=== Section Start ===
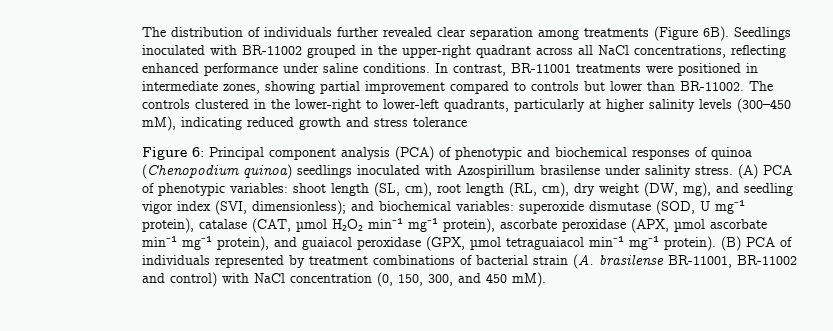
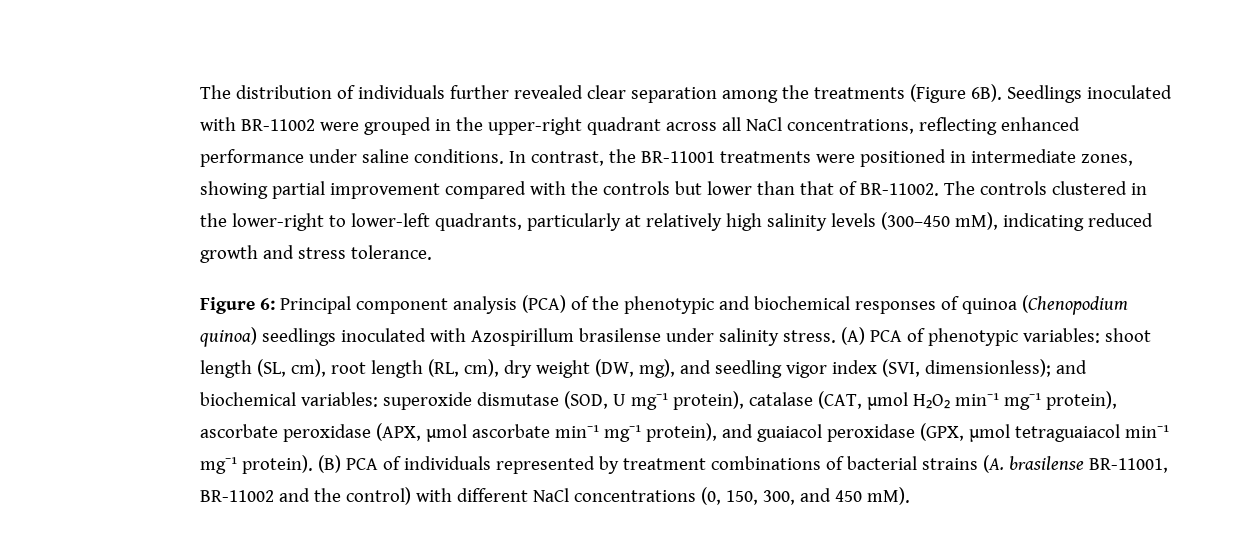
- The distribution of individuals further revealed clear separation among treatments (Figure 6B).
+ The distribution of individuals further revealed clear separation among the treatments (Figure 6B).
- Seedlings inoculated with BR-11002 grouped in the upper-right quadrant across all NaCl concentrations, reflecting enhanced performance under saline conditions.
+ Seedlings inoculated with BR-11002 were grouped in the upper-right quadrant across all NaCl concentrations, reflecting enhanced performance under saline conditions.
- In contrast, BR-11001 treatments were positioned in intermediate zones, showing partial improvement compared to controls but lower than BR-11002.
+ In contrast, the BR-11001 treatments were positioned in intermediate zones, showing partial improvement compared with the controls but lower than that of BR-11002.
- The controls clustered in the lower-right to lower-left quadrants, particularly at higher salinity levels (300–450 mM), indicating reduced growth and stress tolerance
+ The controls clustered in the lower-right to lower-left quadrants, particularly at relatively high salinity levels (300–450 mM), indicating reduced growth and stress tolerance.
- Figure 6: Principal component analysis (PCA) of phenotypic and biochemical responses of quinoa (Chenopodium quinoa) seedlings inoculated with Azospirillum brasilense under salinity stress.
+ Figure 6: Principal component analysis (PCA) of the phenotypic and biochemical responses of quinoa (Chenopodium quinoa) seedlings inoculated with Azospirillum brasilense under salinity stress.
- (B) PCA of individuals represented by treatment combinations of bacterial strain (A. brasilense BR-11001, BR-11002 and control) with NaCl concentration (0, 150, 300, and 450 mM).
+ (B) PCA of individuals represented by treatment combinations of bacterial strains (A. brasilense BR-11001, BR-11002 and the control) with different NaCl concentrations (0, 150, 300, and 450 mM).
=== Section End ===
**Work order**
Write down how many lines of the data above contain the string "salinity", and include nothing besides that number.

**Answer to this task**
4